# Indoor 3D league-Fargo



## Turner (Oct 7, 2005)

Just to let every one know an indoor 3D league has started up at the Sandhills Archery Club in West Fargo.

Facilities at 3001 Charyl Ave. West Fargo
Days: Tues and Thur (till April 19th)
Time: 1900hrs
Cost: $5.00 for members
$10.00 for public
Shoot 30 3D animals a night at varias ranges 5 to 30 yards

Any questions drop me pm.

We do have a 3D shoot coming up here in Fargo on the weekend of Feb 2nd 3rd and 4th. I will post more information on that.


----------



## Tator (Dec 10, 2005)

I've always wanted to do some 3d shooting. Might have to do some looking into it, do you have to shoot both night???? or just 1 night a week??? how much is a membership again?? thanks

Tator


----------



## Turner (Oct 7, 2005)

Tator, 
You only shoot when you want, you could shoot one night or both, it's totally up to you. League is in it's 3rd week and goes till April 19th. It's a fun time, nothing serious, just fun to see if you can out shoot your last score and see how you stack up in the group. When summer rolls around we have an outdoor 3d league on our 25 acre park (same location). Membership goes as follows. 
Single $65.00/year
Family $95.00/year
Locker rental (optional) $20.00/year 
key (optional) $35.00 (for 24/7 use of indoor range)

Hope to see you out there

http://www.sandhillsarchers.org/index.htm


----------



## Turner (Oct 7, 2005)

Bowhunter Shootout

Feb 2nd, 3rd and 4th 2007

Location: 
South Park Center Plaza 
4225 38th Street SW 
Fargo ND 
for more information 
701 239-9966 
www.sandhillsarchers.org

30 3D targets with some moving

There is a Challange round and Team Shoot

Times: 
Friday 5pm-9pm 
Sat 8:30am-10pm 
Sun 8:30am-2pm

Each shooter will be registered for a $250.00 gift card drawing from Sportsmans Warehouse of Fargo.

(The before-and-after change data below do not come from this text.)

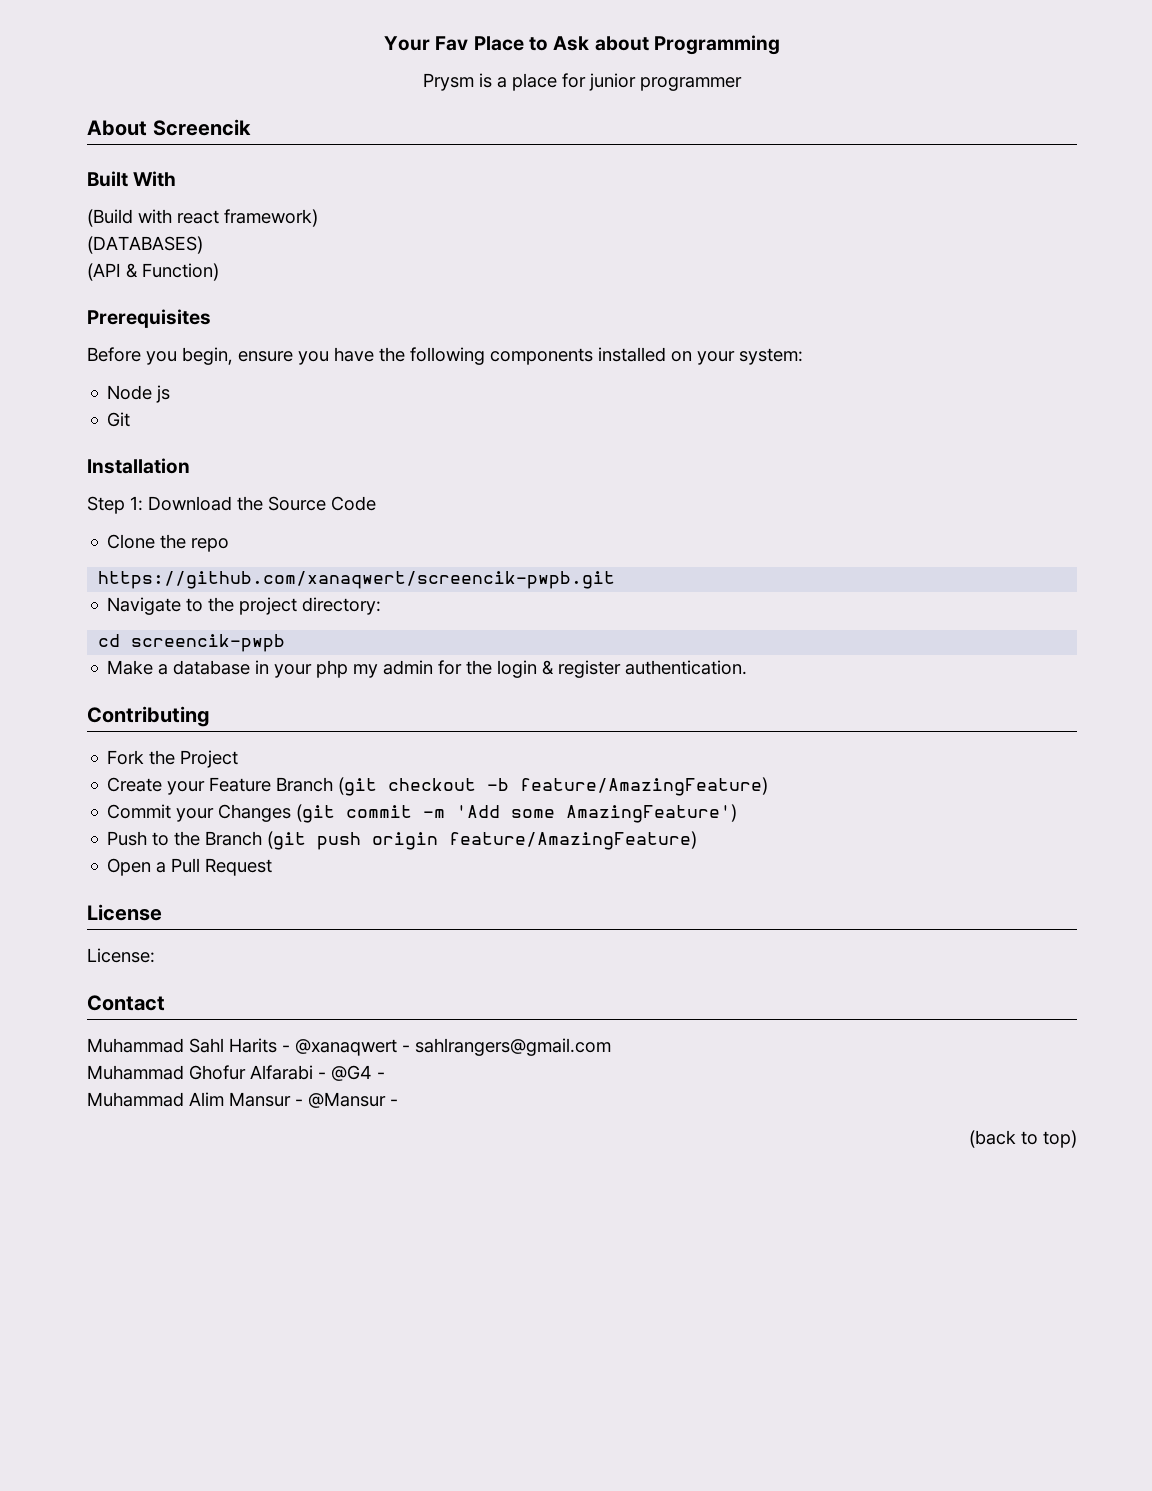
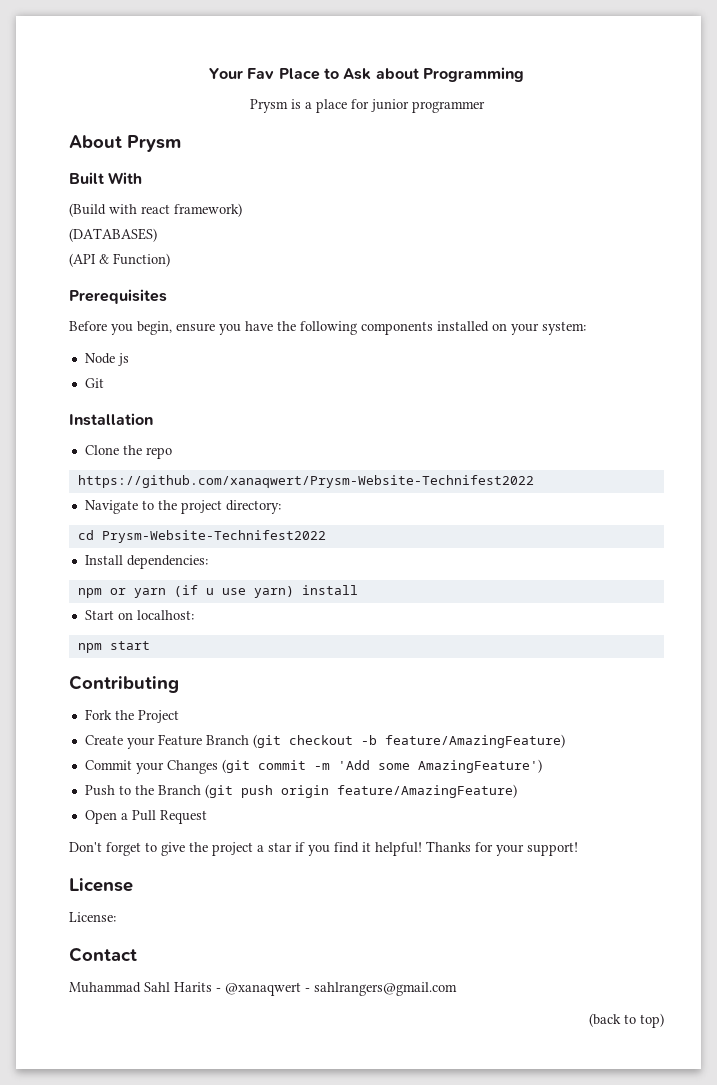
- About Screencik
+ About Prysm
- Step 1: Download the Source Code
- https://github.com/xanaqwert/screencik-pwpb.git
+ https://github.com/xanaqwert/Prysm-Website-Technifest2022
- cd screencik-pwpb
- Make a database in your php my admin for the login & register authentication.
+ cd Prysm-Website-Technifest2022
+ Install dependencies:
+ npm or yarn (if u use yarn) install
+ Start on localhost:
+ npm start
+ Don't forget to give the project a star if you find it helpful! Thanks for your support!
- Muhammad Ghofur Alfarabi - @G4 -
- Muhammad Alim Mansur - @Mansur -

All proceeds go to the Sandhills Archers Handicapable Archer Park


----------



## Turner (Oct 7, 2005)

Would like to thank any of you that braved the cold weather and showed up at the shoot this last weekend. It was quite challenging this time with six moving targets. We had two moving wood chucks, one beaver, two racoons, and a deer that was 20+ yards. If you shot and would like to see your scores here is the link. 
http://www.sandhillsarchers.org/Sportsm ... ut2007.htm

Hope to see some of you at the shoot at the Sportsmans Show at the Dome in March.

Thanks again.

T


----------